The Devil's Harp String: Hexham Chronicles: Book One

Page 7

by Anthony Barber


  “Creighton.”

  They were both hunched over the Bishop’s Lincoln and did not see Father Peterson approach from behind.

  “Sister?”

  Mads stood up and turned to the older priest.

  “Father?” She didn’t like his tone much. His voice was solemn. “It is time Madeline.” He said.

  Father Creighton Gilliam looked a bit puzzled by the exchange but said nothing. He bowed slightly to the older priest, then looked at Madeline.

  “Sister?” he asked.

  Mads winked at him, looked over her shoulder as she walked towards Father John. “Thanks for the bike rental.”

  The Poole house a white, normally cheery looking two story which fit in with the rest of the homes in the newer suburb of New Orleans, today looked sallow and oppressive in the afternoon rain.

  The Priest and the ex-nun pulled into the driveway of the house. It was early afternoon and Mads felt a tingle of dread spreading from her abdomen. Father John parked next to Jeremy’s Ford pick-up, put the car in park and cut the engine. They sat silently for a moment listening to the thud of fat raindrops against the windshield.

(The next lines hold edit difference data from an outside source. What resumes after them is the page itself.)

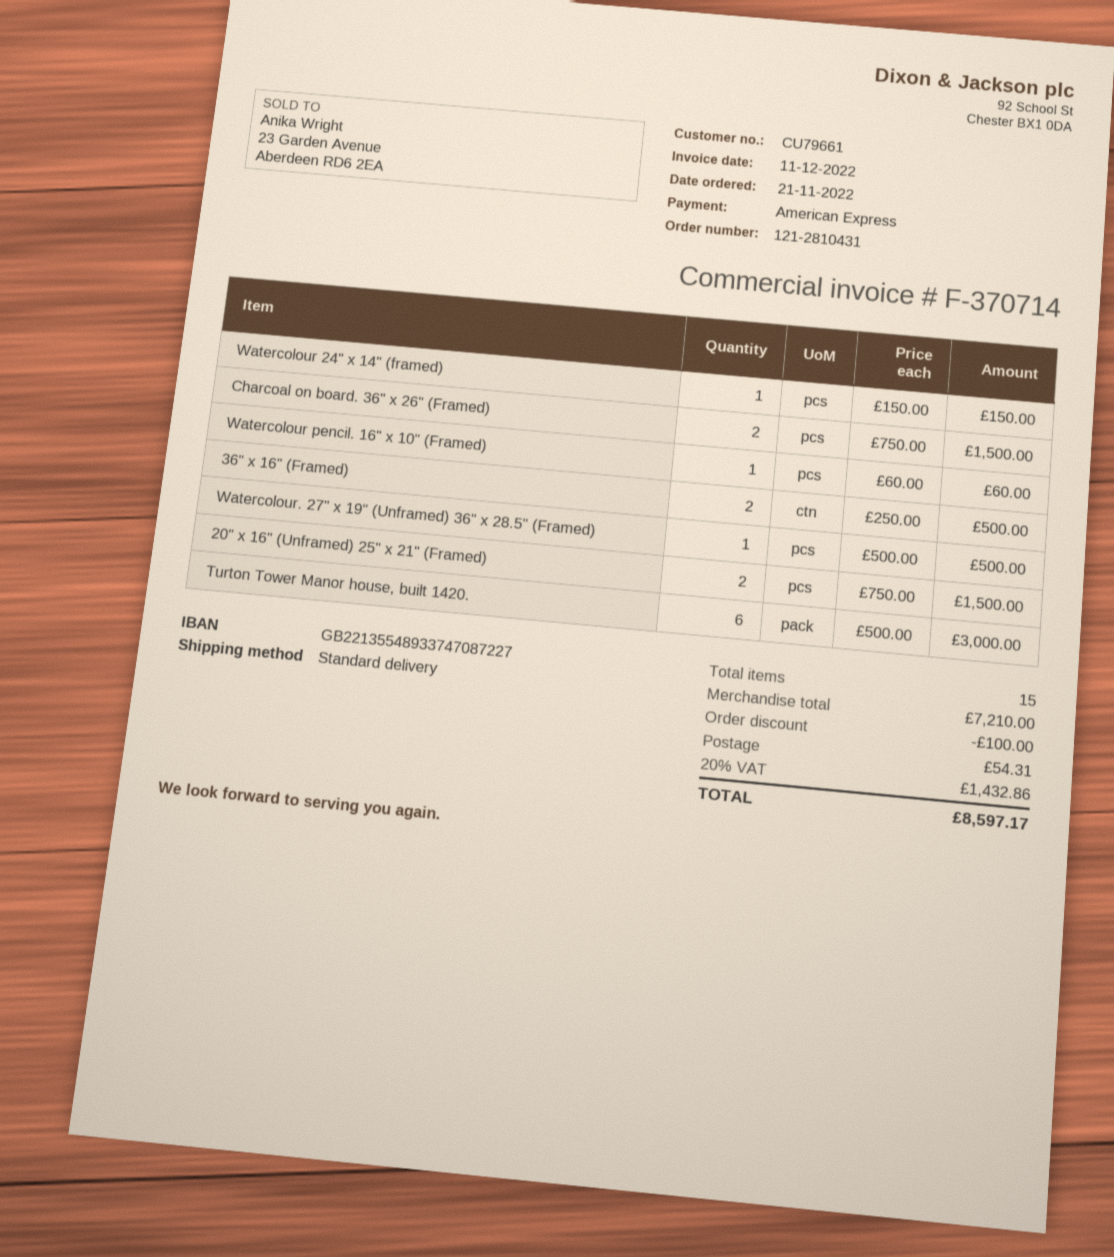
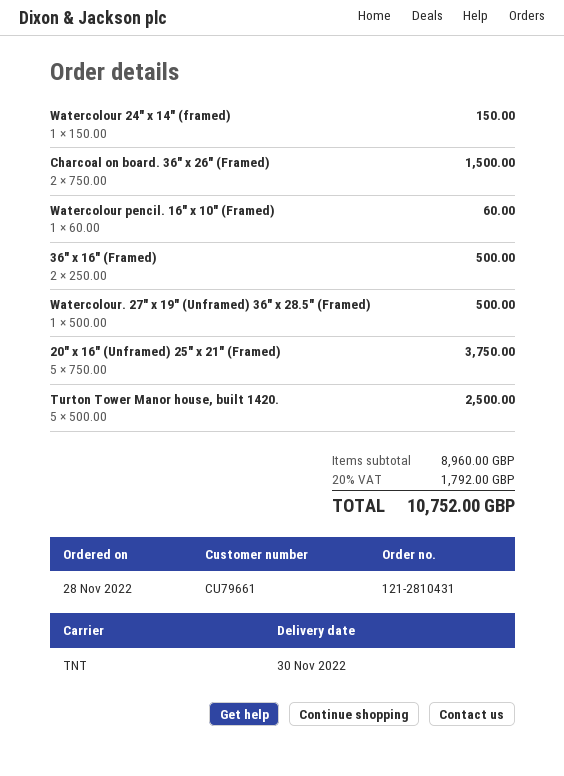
order date: 2022-11-21 -> 2022-11-28
shipping method: standard -> TNT
20" x 16" (Unframed) 25" x 21" (Framed): 2 x 750.00 = 1500.00 -> 5 x 750.00 = 3750.00
Turton Tower Manor house, built 1420.: 6 x 500.00 = 3000.00 -> 5 x 500.00 = 2500.00
subtotal: 7210.00 -> 8960.00
discount: 100.00 -> none
shipping: 54.31 -> none
tax: 20% = 1432.86 -> 20% = 1792.00
total: 8597.17 -> 10752.00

  The aging priest sat for a moment with his hands on the wheel, head cocked, looking out the window.

  “John?” Mads dropped the title for now. “What aren’t you telling me?”

  The priest relaxed his grip on the steering wheel and looked at her.

  “Nothing that will make a difference right now,” he said.

  Mads did not believe him, but said nothing, while opening her tobacco pouch. She sat in silence and rolled a cigarette. Mads guessed he was right.

  Mads reflected on the tapes of the Grace Poole investigation. One thing kept nagging at her.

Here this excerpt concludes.